Wendy July 07, 2012 at 03:00 PM
I lived in Naperville for 7 years and never lost power for more than a 5 minute blip during the hardest of summer or winter storms. I have lived in Elmhurst for 2 years and have lost powere more than 5 times for more than 2 days each time..... in one instance my basement flooded and lost everything...... the storms in 2010, 2011, and 2012 have all caused major issues for the Utilities and City of Elmhurst. What is the root cause and corrective actions? What is going to be different going forward?
marilyn v July 07, 2012 at 03:41 PM
Elmhurst has been againest cutting down trees for many years . It would be nice if we can all have underground wireing. So sorry for your outage and flooding in your basement.
Jim R July 07, 2012 at 05:00 PM
Seems there may be some financial problems in Springfield, so there would be many questions especially now about the government taking control.

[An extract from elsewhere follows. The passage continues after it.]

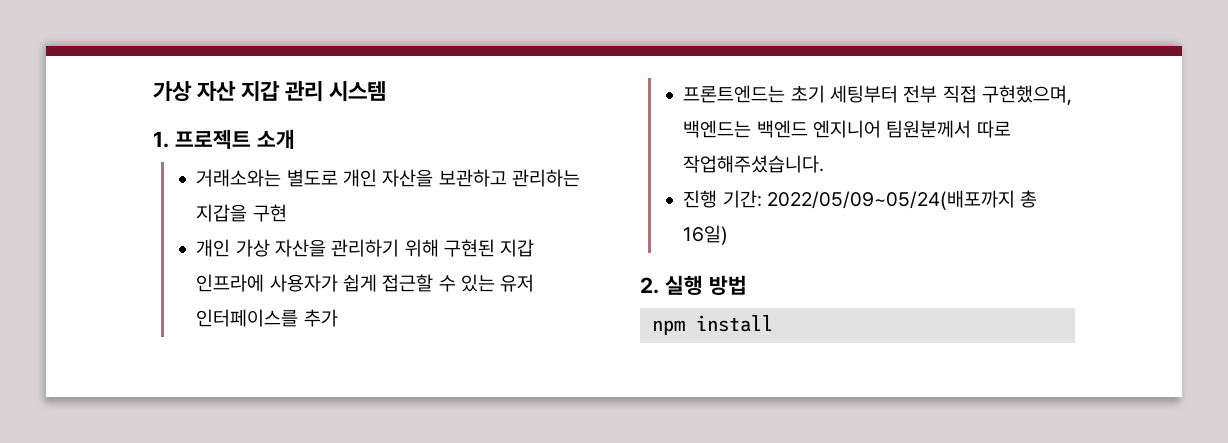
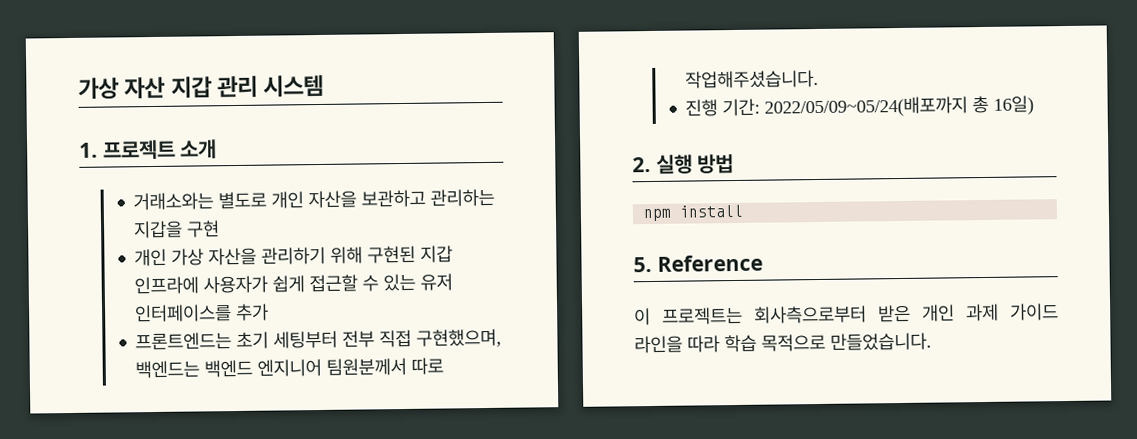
(773, 323) none -> [633,254,763,273] [634,303,1059,326] [634,332,932,354] // 5. Reference // 이 프로젝트는 회사측으로부터 받은 개인 과제 가이드 라인을 따라 학습 목적으로 만들었습니다.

If they cannot control the response of a public utilty what makes you think they could manage the whole thing themselvs. http://illinois.municipalbonds.com/bonds/moodys_report/17829/
Sally July 07, 2012 at 05:06 PM
Yes, good job overall but i have friends whose power went out this am again at 7:00- still not on, they live on highview, n or north ave
Doremus Jessup July 07, 2012 at 05:21 PM
This chart goes a long way to make me think they can manage the whole thing themselves. https://sphotos.xx.fbcdn.net/hphotos-snc7/461097_353685128006905_825846130_o.jpg
Dave July 07, 2012 at 06:11 PM
Wendy, you have hit the nail on the head. Elmhurst has a significantly greater problem with power outages than surrounding communities. There was an article in either the Sun-Times or Tribune within the last year that listed the average number of days per year without power in municipalities in the Chicago metro area, and as I recall Elmhurst had significantly more days without power than nearby communities (such as Berkeley) that also have above-ground distribution systems. Obviously the most recent storm was an extreme and unusual event with its own specific issues, but why is it that Elmhurst consistently has more frequent power problems than many of our neighbors? I have never really seen an explanation for that, and there has to be one. Can't just be trees (or can it?).

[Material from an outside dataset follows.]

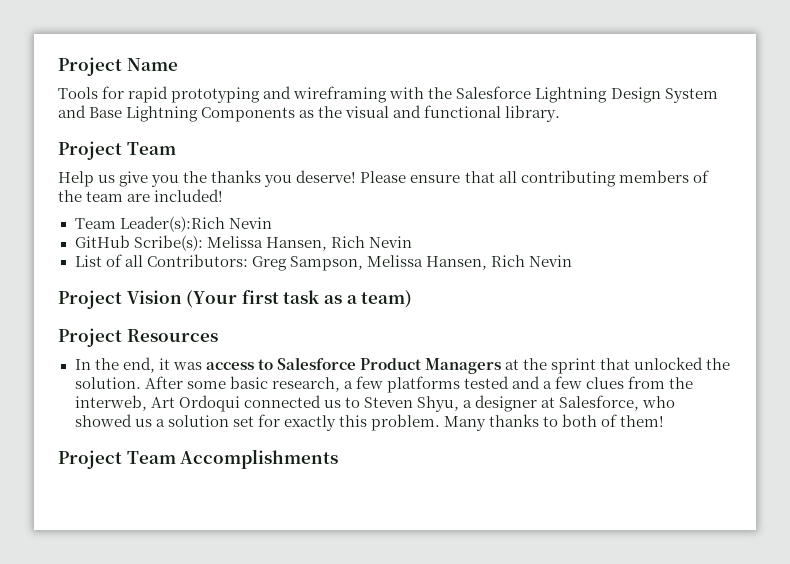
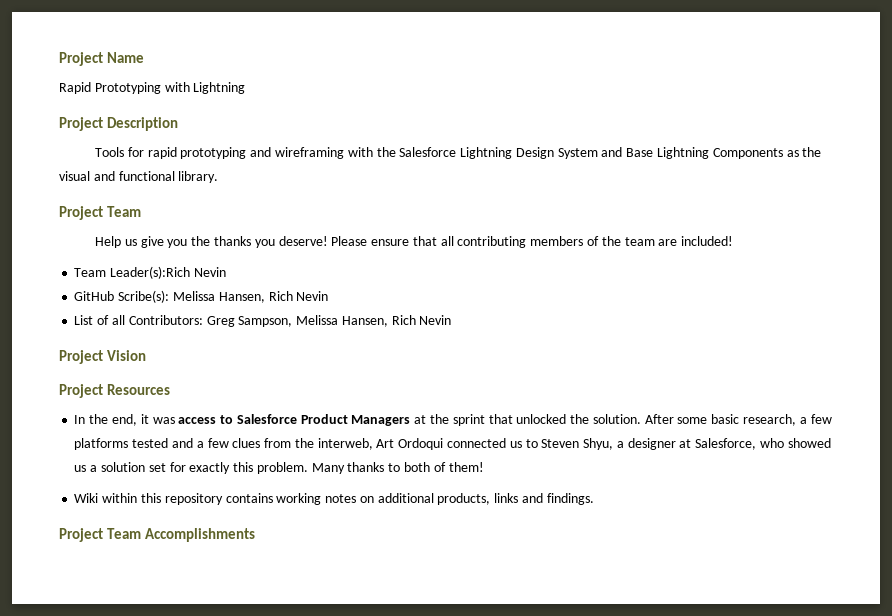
(178, 64) none -> [59,82,246,94] [59,117,178,131] // Rapid Prototyping with Lightning // Project Description
[186,290,413,308] (Your first task as a team) -> (146, 355) none
(665, 421) none -> [74,493,594,505] // Wiki within this repository contains working notes on additional products, links and findings.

North Side July 07, 2012 at 06:13 PM
when wide spread damage occurs, how the hell do some people think that they will have their power back on in an instant? I just don't get the logic...I do agree that the trees MUST get trimmed more efficiently, but honestly people...I personally feel that ComEd did their best that they could with the damage that was done...I feel for those that were without power for a while, my neck of Elmhurst wasn't up and running until the night of the 3rd so I sweated with the bulk of you all as well...they did their jobs and did it well and withing reason with what happened...I even bought the crew near my house pizza, gatorade and water :)
Darlene Heslop July 07, 2012 at 09:27 PM
i think that the crews did a phenomenal job...there were tree trimming companies that came to help. the system is out dated and needs to be upgraded, however, comed has already stated that due to the number of cities going to aggregation, possibly including the city of chicago, it may not have the funds to do it.

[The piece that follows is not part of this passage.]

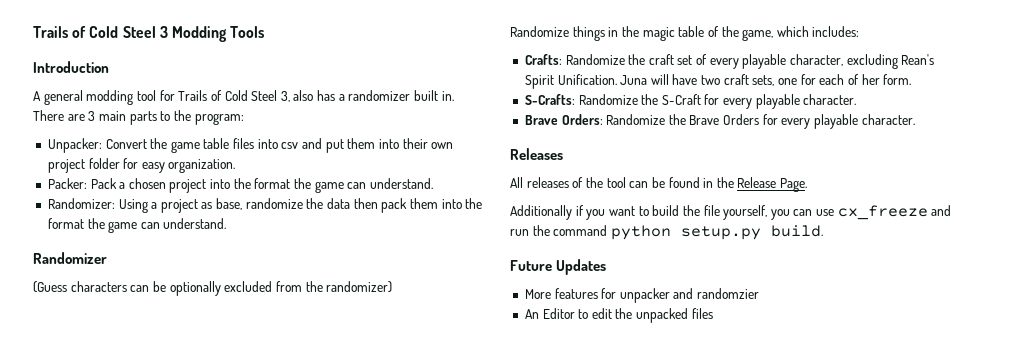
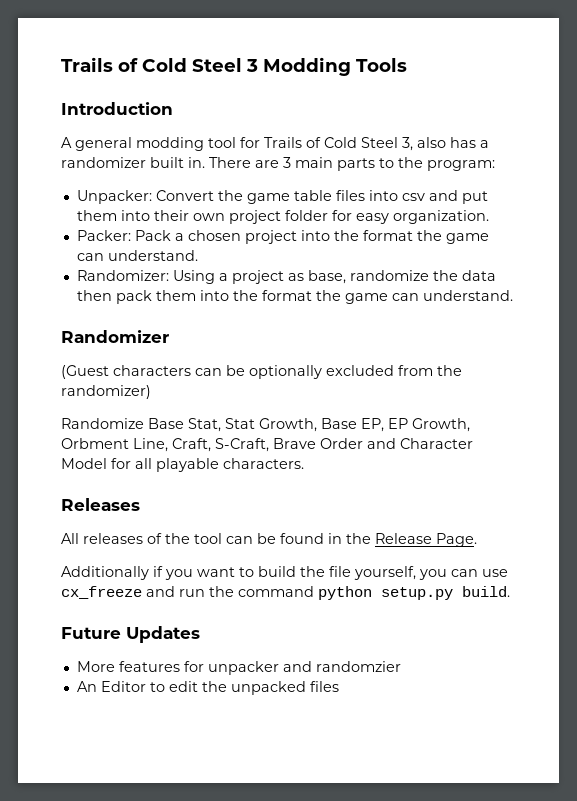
[33,281,67,293] (Guess -> [61,365,109,379] (Guest
[572,26,860,41] [524,54,935,69] [524,74,912,89] [524,94,857,109] [524,114,915,129] things in the magic table of the game, which includes: // Crafts: Randomize the craft set of every playable character, excluding Rean's Spirit Unification. Juna will have two craft sets, one for each of her form. // S-Crafts: Randomize the S-Craft for every playable character. // Brave Orders: Randomize the Brave Orders for every playable character. -> [148,418,470,432] [61,438,473,452] [61,458,304,472] Base Stat, Stat Growth, Base EP, EP Growth, Orbment Line, Craft, S-Craft, Brave Order and Character Model for all playable characters.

Independence666 July 08, 2012 at 02:58 AM
Short of burying all of the power lines, I don't know what more ComEd could do to prevent these kinds of outages. Yes it was frustrating, but based on the level of damage done by this storm, I believe they did the best they could to restore power as quickly as possible.
julie mladic July 08, 2012 at 03:20 PM
I agree with Jim. The workers had to put up with extreme heat in addition to putting in all the extra hours. Thanks to all of them. We need more underground wires,and tree trimming.